Alisa started to fire, but Abelardus leaped toward the android, getting in her way. She cursed and thought to move to the side, but decided to hold her ground. Someone had to protect Mica’s back while she worked.

The android burst forward, meeting Abelardus several feet away. Abelardus swung his staff, but his inhuman foe lunged in and caught his arm before the weapon landed. Using his grip on Abelardus’s arm, the android hurled him across the cargo hold. He disappeared into the smoke, so Alisa did not see him land, but she heard the thud and his pained gasp.

She did not hesitate to open fire. The android started to turn after him, but when her bullets and blazer bolts slammed into its side, it shifted toward her. Grimly, she kept firing, wondering if she had just strung a noose around her neck.

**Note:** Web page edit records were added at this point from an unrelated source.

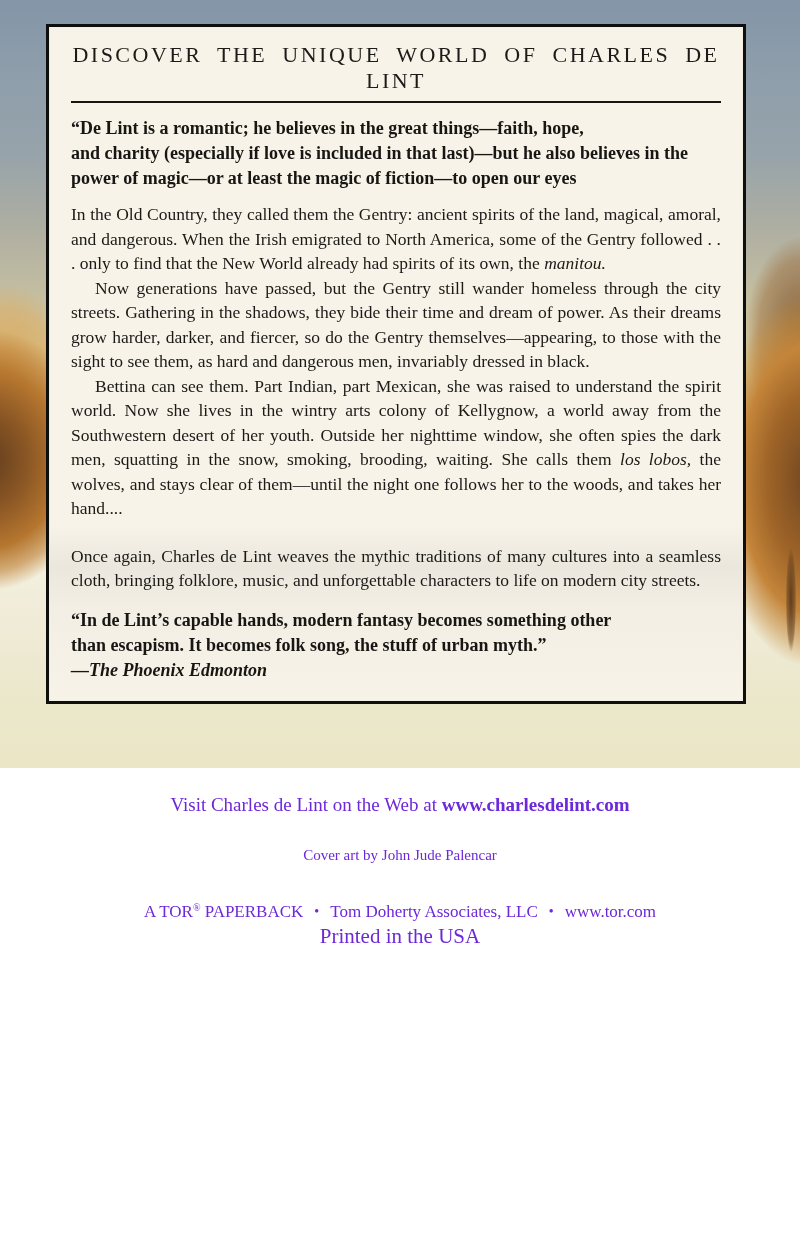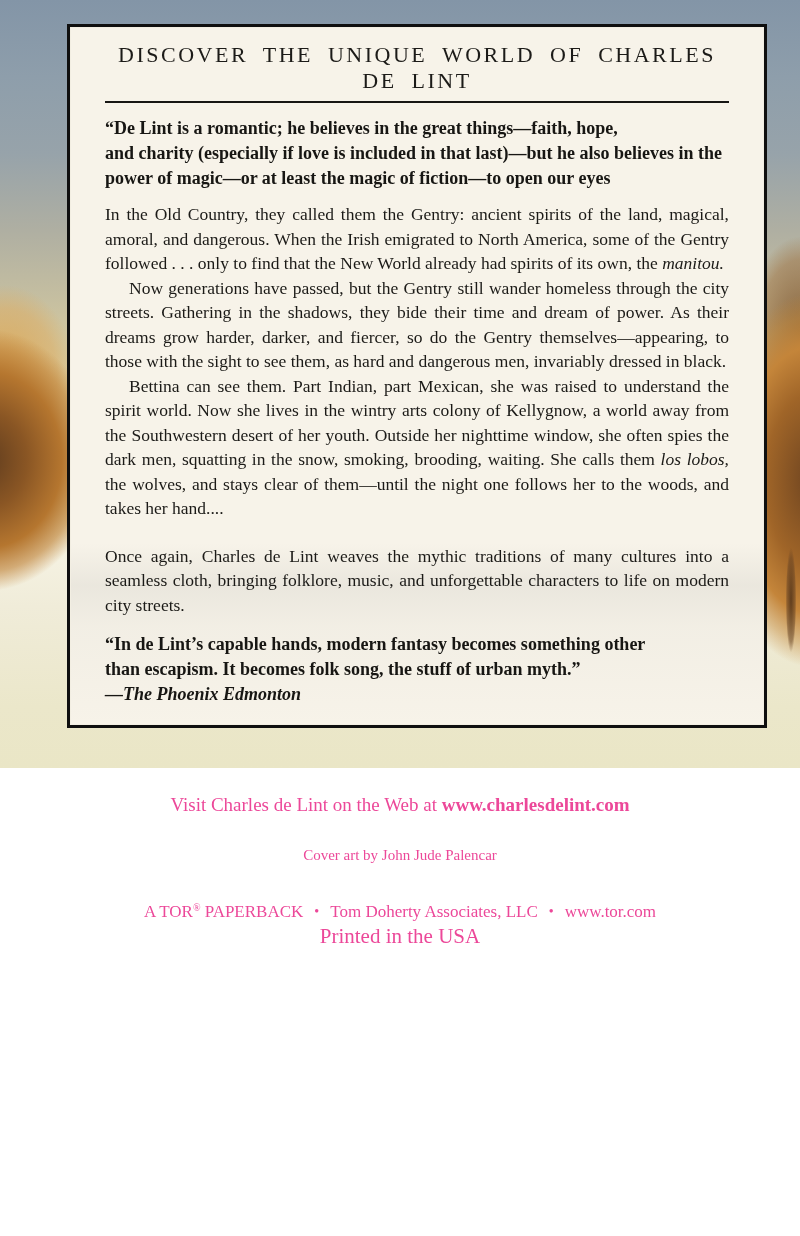--- a/index.html
+++ b/index.html
@@ -30,13 +30,13 @@
   }
   
   .panel{
-    position:absolute;left:67px;top:24px;width:700px;
+    position:absolute;left:46px;top:24px;width:700px;
     box-sizing:border-box;
     border:3px solid #0f0f0f;
     background:
       linear-gradient(180deg, rgba(140,140,135,0) 0%, rgba(140,140,135,0) 74%, rgba(150,150,145,0.13) 80%, rgba(150,150,145,0.05) 86%, rgba(150,150,145,0) 100%),
       #f7f3e9;
-    padding:15px 35px 14px;
+    padding:15px 22px 14px;
     box-shadow:0 0 0 1px #f2eee2 inset;
   }
   .panel-title{

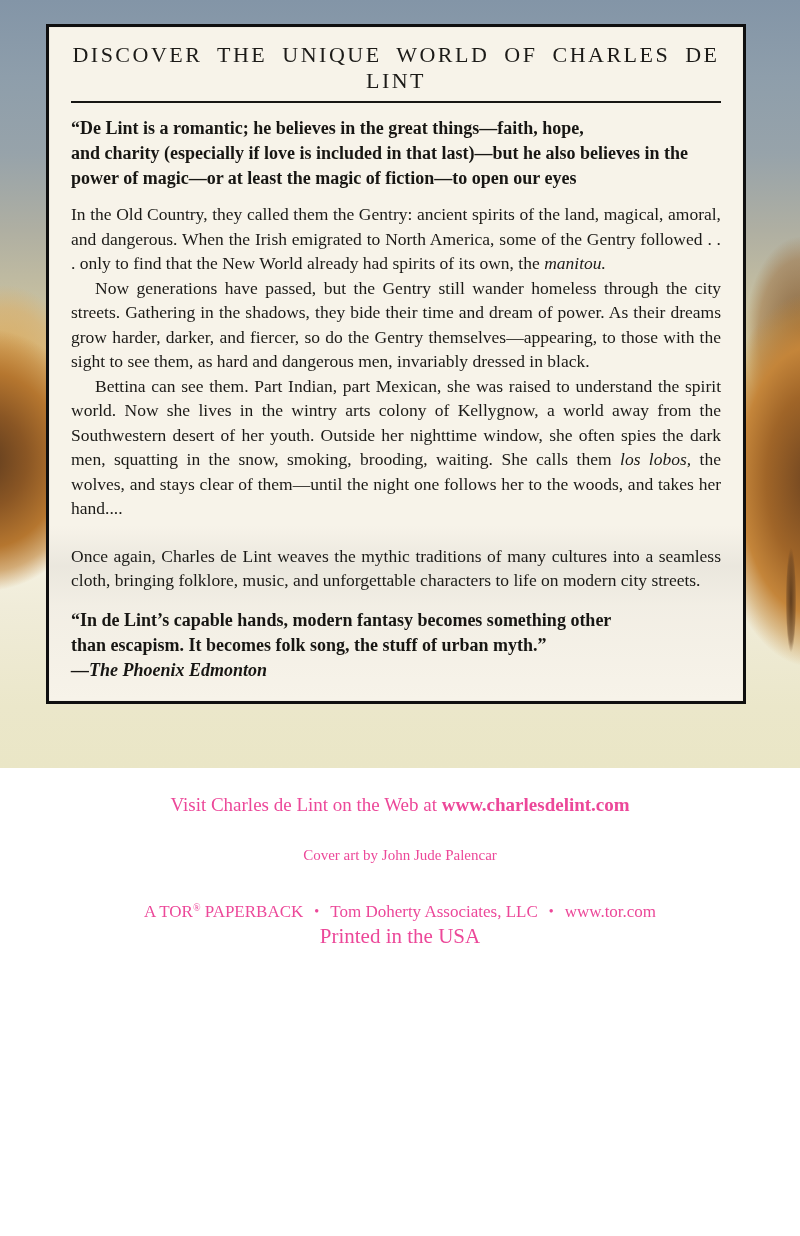--- a/index.html
+++ b/index.html
@@ -72,7 +72,7 @@
   .it{font-style:italic;}
   
   .footer-line{
-    position:absolute;left:0;width:800px;text-align:center;color:#ec4899;
+    position:absolute;left:0;width:800px;text-align:center;color:#6d28d9;
   }
   .visit-line{top:794px;font-size:19px;}
   .visit-url{font-weight:bold;}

The android strode toward her, her weapons fire bouncing off that exoskeleton. She lifted her aim to its head. It flinched as a bullet cracked into its cheek, gouging a hole into the faux skin and revealing a metallic skull underneath. The android continued forward. She backed up as far as she could, bumping Mica.

“Rust bang,” she blurted.

Mica turned, a rust bang in hand, but their enemy was too close. The android reached for Alisa.

A wall of air seemed to slam into their foe, and it was hurled from its feet. Alisa stumbled as the tail edge of the force struck her shoulder. She dropped to one knee, almost falling over Mica. The android hit the bulkhead with a thud, but rose to its feet immediately. Mica threw her rust bang at it.

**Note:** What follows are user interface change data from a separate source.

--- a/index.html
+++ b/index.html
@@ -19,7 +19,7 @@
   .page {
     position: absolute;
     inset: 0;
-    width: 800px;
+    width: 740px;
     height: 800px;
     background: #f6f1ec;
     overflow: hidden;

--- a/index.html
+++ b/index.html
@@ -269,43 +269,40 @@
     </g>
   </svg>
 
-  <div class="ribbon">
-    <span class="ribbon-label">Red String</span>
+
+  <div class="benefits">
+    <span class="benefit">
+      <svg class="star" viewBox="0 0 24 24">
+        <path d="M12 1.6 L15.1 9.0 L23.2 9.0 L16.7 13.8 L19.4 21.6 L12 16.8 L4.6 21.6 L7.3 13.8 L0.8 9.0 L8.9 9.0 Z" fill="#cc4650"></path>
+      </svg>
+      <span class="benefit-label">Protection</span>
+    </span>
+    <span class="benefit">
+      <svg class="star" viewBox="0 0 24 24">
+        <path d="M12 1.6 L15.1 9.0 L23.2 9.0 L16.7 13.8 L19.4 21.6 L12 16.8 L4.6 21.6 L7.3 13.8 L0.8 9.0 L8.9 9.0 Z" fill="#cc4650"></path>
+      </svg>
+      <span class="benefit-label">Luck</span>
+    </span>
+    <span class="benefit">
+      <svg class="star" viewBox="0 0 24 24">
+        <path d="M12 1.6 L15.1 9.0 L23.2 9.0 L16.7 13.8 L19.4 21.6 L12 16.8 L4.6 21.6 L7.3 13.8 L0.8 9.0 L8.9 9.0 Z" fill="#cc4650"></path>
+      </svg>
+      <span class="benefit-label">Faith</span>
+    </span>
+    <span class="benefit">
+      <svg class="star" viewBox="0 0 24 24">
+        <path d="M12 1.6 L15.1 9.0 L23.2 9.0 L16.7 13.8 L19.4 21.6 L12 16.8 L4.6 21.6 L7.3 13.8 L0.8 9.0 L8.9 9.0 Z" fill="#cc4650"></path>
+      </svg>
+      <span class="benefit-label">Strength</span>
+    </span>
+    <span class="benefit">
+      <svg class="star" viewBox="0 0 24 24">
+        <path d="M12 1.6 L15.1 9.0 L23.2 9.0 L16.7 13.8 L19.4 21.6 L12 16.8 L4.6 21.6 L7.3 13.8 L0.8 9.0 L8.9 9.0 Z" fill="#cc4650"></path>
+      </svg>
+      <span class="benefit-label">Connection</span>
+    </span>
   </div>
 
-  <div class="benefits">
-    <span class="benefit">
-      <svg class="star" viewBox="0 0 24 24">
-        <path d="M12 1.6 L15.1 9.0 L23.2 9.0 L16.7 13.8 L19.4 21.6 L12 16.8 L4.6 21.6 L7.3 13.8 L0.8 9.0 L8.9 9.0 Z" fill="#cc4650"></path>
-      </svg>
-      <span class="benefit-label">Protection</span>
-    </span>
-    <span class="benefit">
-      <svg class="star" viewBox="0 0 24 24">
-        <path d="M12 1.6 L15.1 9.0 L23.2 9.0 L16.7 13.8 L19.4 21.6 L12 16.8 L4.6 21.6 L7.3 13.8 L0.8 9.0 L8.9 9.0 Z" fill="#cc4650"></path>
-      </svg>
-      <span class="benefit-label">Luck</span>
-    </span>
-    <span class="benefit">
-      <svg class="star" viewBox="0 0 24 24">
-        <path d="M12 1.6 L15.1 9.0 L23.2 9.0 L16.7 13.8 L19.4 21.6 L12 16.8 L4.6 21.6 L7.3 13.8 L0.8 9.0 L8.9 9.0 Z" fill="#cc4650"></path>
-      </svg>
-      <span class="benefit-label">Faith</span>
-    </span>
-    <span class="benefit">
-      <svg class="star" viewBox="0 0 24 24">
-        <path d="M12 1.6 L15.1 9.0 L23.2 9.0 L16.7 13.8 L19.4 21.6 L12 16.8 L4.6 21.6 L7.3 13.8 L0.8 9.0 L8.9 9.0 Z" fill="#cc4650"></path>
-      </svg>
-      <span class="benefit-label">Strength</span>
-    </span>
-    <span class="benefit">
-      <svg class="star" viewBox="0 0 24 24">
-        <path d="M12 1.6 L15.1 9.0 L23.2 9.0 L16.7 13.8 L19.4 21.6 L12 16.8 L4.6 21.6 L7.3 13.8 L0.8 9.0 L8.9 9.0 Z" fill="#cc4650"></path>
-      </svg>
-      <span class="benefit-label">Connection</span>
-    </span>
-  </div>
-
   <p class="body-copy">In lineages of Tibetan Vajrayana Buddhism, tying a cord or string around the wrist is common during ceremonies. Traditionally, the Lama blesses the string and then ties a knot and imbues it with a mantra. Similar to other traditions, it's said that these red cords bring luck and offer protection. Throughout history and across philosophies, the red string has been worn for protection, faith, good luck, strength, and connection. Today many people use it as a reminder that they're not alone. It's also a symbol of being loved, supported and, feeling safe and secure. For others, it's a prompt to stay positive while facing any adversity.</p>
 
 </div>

“Get back,” she blurted, grabbing Alisa.

Alisa staggered to her feet as Abelardus ran out of the smoke toward the android.

“Careful,” she warned. A rust bang might be designed to eat through metal, but the spatters hurt like the hells when they landed on human skin.

Something skidded and clanked along the floor toward Alisa. At first, she thought the android had thrown the rust bang back, but this was a different weapon, the grenade it had been clutching.

Alisa started to dive away but saw that Mica had turned back to the breach, determined to patch the hole. She hadn’t seen the grenade.

“Look out,” she barked and grabbed Mica, pulling her and turning her away from the grenade.

She tried to kick it away before it could go off, but was more focused on getting them both out of there. She barely clipped it.

They raced several feet, Alisa pushing Mica ahead of her. The grenade exploded.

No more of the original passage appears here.